[What needs to be done] What is needed is an exact reproduction of the lines in the records below, starting at the line with "[152,651,207,671] public -> (498, 586) none" and ending at the line with "[69,457,124,471] class ->", both included, and nothing else; pictures stay out.

[Records for this task]

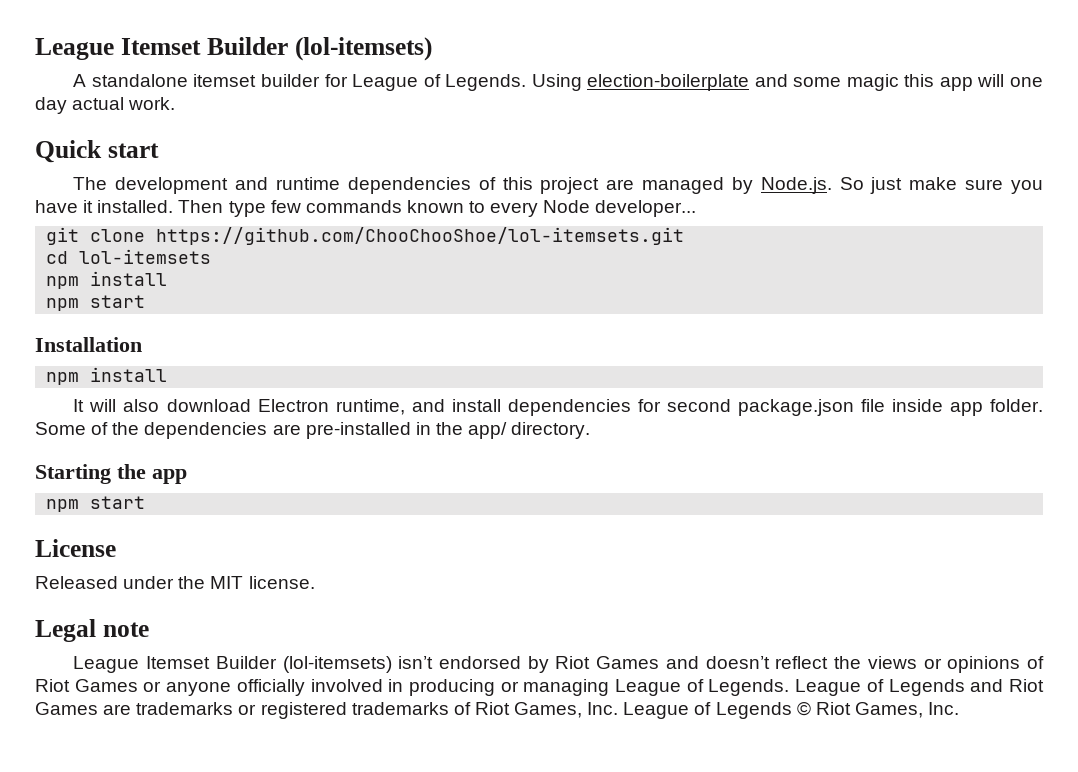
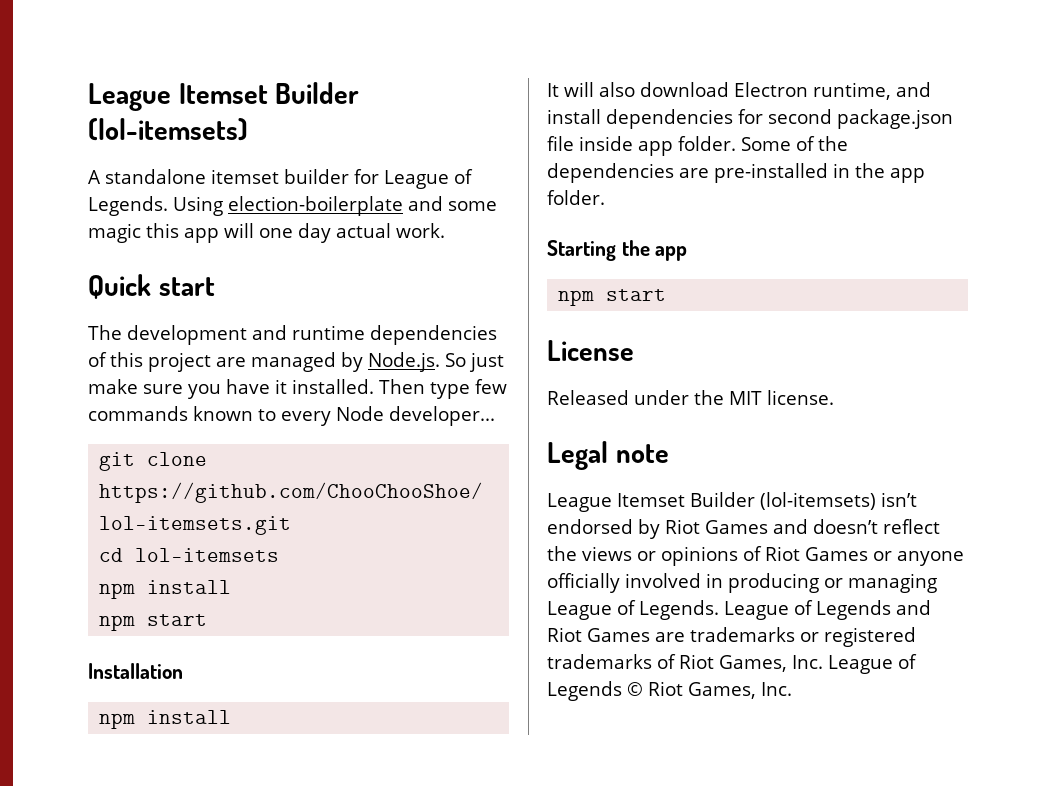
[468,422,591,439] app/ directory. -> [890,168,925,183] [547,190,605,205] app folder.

* * *

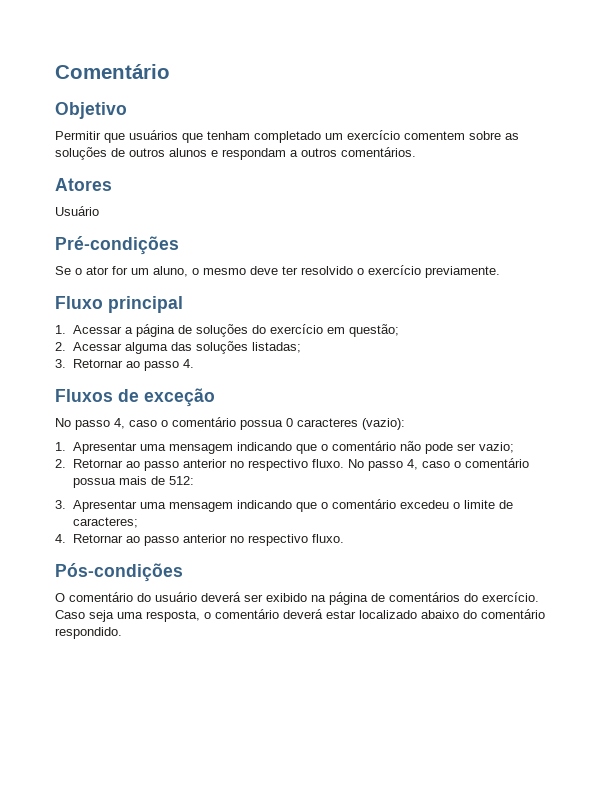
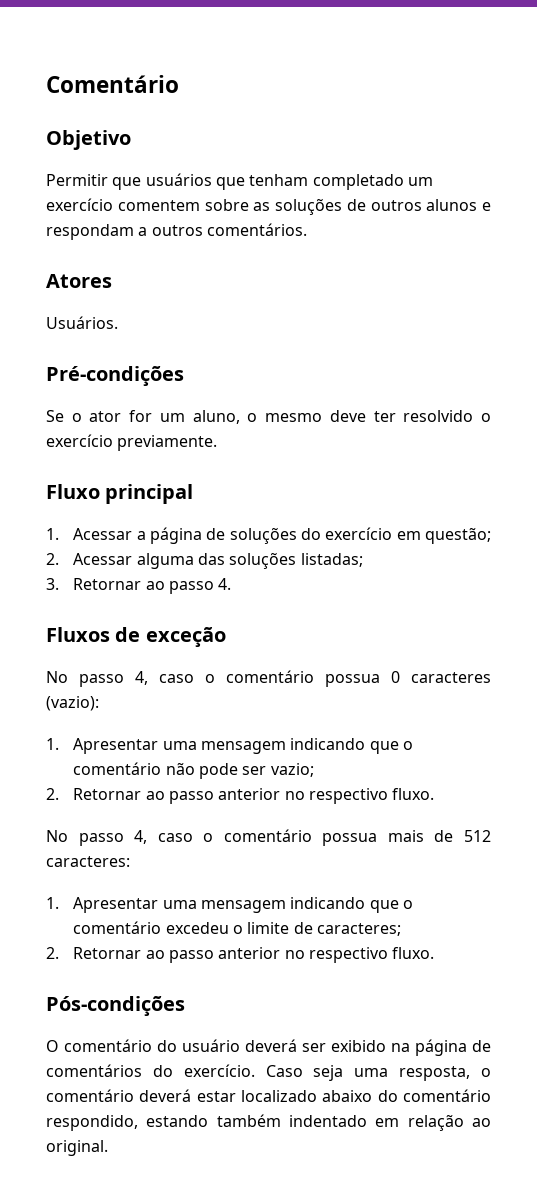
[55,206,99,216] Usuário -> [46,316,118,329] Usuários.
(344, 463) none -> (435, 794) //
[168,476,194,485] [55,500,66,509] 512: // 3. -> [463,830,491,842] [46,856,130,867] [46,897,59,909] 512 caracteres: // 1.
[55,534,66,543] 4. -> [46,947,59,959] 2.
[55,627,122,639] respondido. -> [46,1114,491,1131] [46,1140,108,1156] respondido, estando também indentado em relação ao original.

---

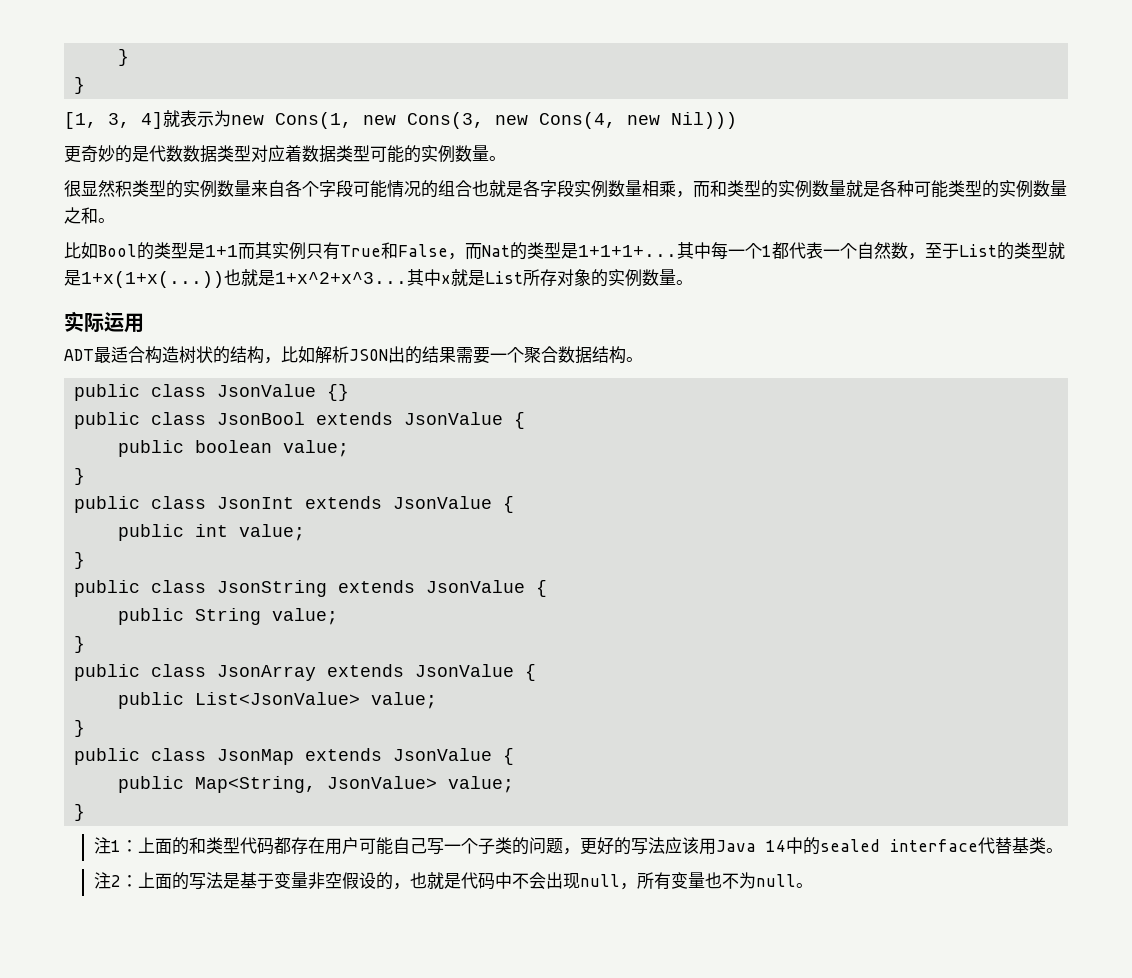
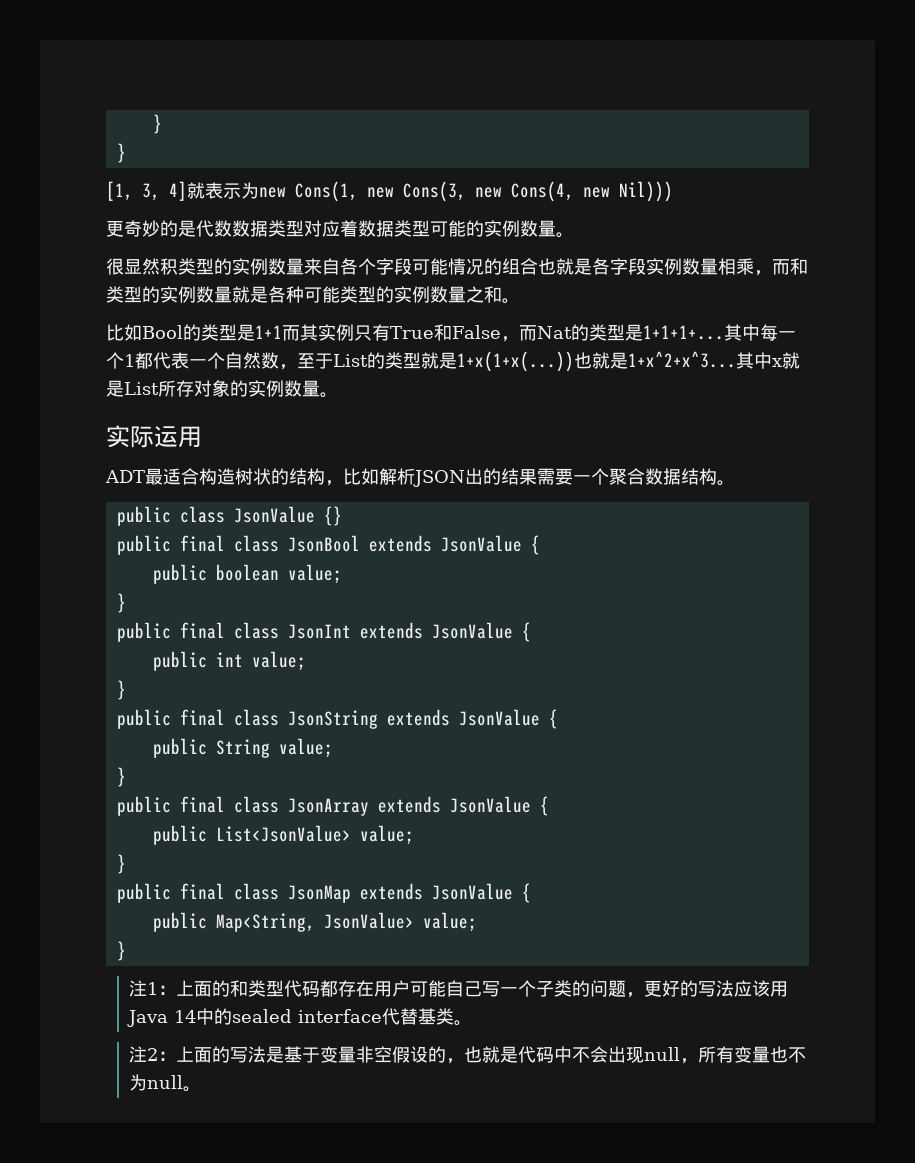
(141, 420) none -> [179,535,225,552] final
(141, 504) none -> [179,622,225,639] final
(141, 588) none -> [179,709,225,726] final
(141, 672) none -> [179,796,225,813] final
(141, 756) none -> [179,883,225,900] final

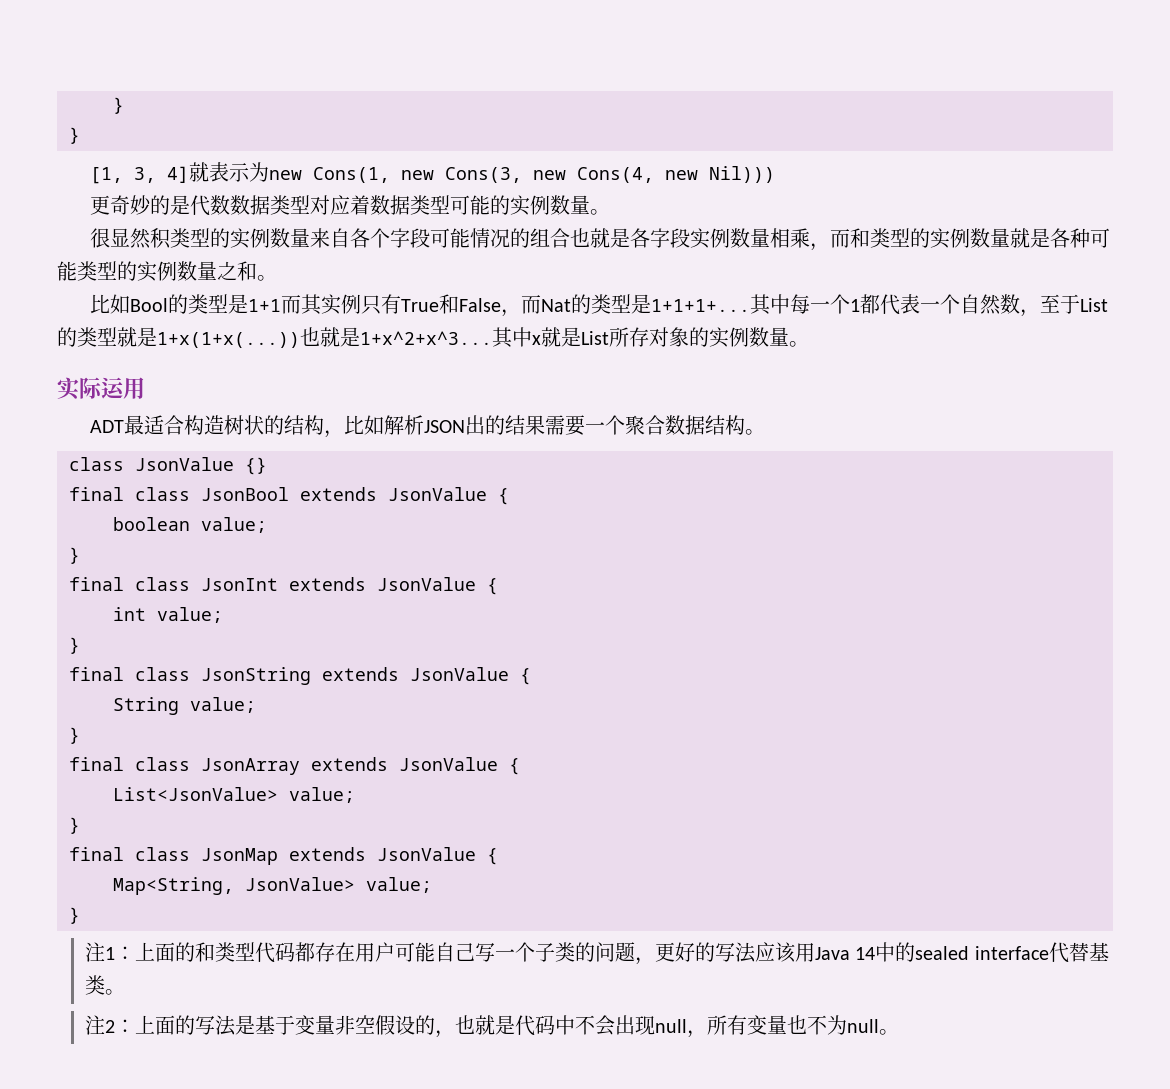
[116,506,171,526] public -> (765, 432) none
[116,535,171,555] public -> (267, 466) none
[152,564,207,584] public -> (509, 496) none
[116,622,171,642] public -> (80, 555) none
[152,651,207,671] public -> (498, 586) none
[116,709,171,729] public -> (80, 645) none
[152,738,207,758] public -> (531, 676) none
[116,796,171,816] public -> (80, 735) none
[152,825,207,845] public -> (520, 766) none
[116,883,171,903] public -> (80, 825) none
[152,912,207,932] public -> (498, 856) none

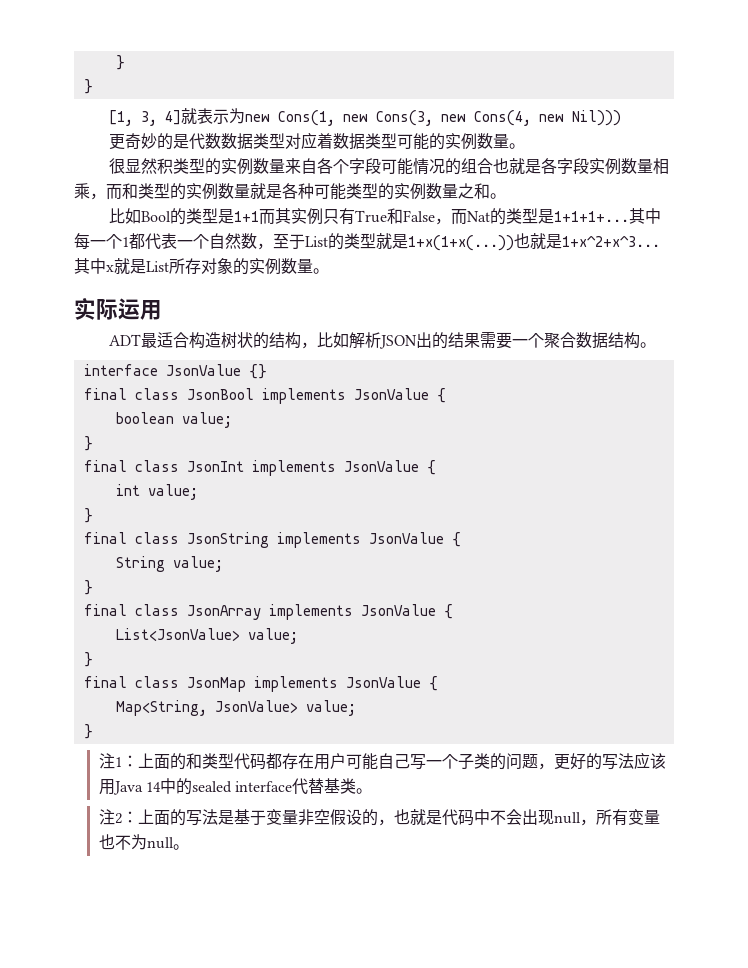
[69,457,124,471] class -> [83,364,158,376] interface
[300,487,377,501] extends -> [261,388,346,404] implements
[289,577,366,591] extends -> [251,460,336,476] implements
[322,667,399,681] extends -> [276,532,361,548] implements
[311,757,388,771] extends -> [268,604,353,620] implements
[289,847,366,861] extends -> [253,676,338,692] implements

[Your solution]
[152,651,207,671] public -> (498, 586) none
[116,709,171,729] public -> (80, 645) none
[152,738,207,758] public -> (531, 676) none
[116,796,171,816] public -> (80, 735) none
[152,825,207,845] public -> (520, 766) none
[116,883,171,903] public -> (80, 825) none
[152,912,207,932] public -> (498, 856) none

[69,457,124,471] class -> [83,364,158,376] interface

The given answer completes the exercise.